Sinopsis
Perkenalan pertama saya dengan Ibu Elisabeth Philip terjadi di akhir tahun 1980-an. Saat itu saya baru saja pindah dari negara Jerman ke Indonesia. Yang memperkenalkan kami adalah kakak saya (Adi Sutjipta), seorang pendeta perintis Gereja Kristen Muria Indonesia Sola Gratia di
Sompok, Semarang. Pada saat itu Ibu Elisabeth adalah song leader. Dari perkenalan itu saya disadarkan bahwa Ibu Elisabeth mengalami gangguan penglihatan, walaupun beliau saat itu masih bisa mengenali kami dan keluarga. Secara kedokteran, saya tidak menemukan penyebab yang jelas mengapa gangguan tersebut terjadi.
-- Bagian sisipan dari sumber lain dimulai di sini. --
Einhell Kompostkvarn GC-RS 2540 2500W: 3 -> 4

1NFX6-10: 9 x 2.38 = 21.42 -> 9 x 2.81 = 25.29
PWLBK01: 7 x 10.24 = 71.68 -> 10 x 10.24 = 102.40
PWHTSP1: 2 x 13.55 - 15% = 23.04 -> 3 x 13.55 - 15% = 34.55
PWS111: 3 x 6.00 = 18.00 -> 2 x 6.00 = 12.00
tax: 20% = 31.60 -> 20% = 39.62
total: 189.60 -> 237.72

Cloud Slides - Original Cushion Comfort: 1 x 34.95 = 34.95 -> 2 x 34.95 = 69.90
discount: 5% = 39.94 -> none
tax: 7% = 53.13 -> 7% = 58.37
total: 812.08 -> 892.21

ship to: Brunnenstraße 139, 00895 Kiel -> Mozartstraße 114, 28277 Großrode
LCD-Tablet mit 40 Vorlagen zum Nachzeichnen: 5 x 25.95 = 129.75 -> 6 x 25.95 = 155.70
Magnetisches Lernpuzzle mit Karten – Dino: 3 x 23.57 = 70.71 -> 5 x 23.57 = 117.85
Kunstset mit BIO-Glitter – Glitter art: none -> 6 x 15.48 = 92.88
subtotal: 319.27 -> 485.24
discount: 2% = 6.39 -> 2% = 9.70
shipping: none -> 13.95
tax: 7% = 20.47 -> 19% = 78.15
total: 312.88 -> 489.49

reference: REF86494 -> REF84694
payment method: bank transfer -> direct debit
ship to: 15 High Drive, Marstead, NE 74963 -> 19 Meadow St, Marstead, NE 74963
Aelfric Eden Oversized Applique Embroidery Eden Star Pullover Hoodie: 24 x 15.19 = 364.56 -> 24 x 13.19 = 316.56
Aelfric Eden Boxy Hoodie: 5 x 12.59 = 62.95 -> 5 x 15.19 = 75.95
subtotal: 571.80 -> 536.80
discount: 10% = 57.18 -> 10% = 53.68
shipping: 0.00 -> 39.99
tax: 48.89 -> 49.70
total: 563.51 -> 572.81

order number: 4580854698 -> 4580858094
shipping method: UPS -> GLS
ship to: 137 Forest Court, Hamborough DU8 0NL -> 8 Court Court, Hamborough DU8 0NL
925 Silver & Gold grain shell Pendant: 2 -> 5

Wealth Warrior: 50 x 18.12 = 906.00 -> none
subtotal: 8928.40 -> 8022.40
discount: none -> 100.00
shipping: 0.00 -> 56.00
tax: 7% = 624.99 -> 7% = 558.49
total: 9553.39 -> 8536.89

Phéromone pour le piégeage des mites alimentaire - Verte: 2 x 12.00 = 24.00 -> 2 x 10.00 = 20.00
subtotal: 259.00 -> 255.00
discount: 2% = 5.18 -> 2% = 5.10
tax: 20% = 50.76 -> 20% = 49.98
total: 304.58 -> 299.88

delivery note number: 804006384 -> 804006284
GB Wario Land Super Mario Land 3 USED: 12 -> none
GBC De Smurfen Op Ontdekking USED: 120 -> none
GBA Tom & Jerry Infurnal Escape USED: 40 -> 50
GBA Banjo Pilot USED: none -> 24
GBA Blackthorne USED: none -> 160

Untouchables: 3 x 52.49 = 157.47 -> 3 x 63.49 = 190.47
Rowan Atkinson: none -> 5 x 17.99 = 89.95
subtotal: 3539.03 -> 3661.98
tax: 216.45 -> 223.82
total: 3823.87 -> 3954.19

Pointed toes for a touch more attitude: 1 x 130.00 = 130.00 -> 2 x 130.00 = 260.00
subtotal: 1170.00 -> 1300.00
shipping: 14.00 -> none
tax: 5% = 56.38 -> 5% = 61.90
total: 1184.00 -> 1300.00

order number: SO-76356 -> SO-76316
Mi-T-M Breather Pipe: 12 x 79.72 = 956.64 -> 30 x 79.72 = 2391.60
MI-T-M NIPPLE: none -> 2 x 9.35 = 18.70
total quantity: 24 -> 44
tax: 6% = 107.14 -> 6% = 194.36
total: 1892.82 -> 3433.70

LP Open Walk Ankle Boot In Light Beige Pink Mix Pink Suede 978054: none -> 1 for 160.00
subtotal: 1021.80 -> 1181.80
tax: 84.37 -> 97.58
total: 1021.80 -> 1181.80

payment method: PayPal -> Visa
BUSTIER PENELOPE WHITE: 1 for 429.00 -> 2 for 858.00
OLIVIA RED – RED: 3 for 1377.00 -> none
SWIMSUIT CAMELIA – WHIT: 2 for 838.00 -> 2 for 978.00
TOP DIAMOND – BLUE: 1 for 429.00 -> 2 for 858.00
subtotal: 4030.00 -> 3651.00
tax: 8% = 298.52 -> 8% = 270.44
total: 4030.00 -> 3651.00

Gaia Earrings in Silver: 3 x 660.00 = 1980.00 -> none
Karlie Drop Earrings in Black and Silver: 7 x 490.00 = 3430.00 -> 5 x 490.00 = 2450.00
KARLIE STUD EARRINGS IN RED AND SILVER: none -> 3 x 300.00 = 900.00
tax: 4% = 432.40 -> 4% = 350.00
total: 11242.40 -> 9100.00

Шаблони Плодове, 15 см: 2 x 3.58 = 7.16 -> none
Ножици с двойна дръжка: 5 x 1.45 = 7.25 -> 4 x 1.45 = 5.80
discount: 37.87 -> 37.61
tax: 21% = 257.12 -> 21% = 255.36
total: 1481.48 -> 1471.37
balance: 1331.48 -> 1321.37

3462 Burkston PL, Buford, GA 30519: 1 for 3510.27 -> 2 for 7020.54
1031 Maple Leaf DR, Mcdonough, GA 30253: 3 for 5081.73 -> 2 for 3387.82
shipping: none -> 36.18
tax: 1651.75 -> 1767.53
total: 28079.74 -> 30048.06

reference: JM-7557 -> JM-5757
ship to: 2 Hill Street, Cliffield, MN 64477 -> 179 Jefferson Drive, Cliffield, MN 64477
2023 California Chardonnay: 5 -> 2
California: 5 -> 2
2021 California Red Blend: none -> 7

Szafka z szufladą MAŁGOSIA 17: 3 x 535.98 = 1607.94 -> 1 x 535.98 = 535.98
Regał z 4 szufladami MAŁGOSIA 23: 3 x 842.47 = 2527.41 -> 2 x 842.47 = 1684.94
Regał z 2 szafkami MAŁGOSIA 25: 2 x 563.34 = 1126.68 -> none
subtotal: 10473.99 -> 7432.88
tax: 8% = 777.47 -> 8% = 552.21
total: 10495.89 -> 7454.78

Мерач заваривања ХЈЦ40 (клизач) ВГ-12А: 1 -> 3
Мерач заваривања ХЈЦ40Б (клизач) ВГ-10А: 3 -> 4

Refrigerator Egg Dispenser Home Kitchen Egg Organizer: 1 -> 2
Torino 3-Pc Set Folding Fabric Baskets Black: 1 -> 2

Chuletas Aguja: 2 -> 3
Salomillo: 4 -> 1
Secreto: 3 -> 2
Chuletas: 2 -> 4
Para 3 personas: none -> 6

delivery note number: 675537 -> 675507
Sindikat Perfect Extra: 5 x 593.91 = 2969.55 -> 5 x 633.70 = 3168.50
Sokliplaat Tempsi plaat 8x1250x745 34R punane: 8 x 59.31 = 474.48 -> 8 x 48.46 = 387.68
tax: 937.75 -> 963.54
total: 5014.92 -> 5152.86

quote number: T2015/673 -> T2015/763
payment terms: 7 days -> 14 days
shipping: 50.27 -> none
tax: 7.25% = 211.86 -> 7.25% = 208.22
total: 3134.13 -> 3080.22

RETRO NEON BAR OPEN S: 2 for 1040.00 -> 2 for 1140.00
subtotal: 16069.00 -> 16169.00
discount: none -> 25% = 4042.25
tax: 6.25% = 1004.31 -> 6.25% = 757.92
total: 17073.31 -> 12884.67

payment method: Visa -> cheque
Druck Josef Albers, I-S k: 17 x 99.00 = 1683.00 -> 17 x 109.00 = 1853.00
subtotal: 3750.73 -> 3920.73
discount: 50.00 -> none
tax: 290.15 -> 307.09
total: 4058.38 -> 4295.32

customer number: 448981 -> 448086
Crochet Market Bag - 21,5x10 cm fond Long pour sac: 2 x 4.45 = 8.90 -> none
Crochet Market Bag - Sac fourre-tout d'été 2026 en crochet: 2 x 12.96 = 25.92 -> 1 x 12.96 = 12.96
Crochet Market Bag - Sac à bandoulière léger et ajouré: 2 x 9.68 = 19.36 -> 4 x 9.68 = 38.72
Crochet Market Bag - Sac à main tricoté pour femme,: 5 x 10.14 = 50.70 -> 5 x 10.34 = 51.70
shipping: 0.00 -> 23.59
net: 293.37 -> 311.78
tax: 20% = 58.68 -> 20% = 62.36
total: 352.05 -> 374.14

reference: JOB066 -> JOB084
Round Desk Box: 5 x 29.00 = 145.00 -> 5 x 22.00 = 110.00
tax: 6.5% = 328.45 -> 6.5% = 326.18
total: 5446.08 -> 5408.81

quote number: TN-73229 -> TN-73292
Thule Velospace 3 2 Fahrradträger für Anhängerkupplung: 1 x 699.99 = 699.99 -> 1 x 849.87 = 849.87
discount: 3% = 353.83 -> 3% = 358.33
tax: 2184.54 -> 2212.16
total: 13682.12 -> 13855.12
Pada suatu hari, kami berkeinginan membawa Ibu Elisabeth ke Jerman untuk mengupayakan pemeriksaaan-pemeriksaan dan bahkan, jika dimungkinkan, pengobatan untuk masalah penglihatan beliau. Singkat cerita, kami sekeluarga, Ibu Elisabeth dan almarhum Pak Jimmy Philip berangkat ke Jerman. Kami kunjungi beberapa klinik universitas-universitas yang saya kenal dan di situlah Ibu Elisabeth beberapa kali diperiksa matanya. Semua profesor yang memeriksa Ibu Elisabeth tidak menemukan secara pasti penyebab mengapa penglihatan beliau secara drastis menurun dan seperti buta.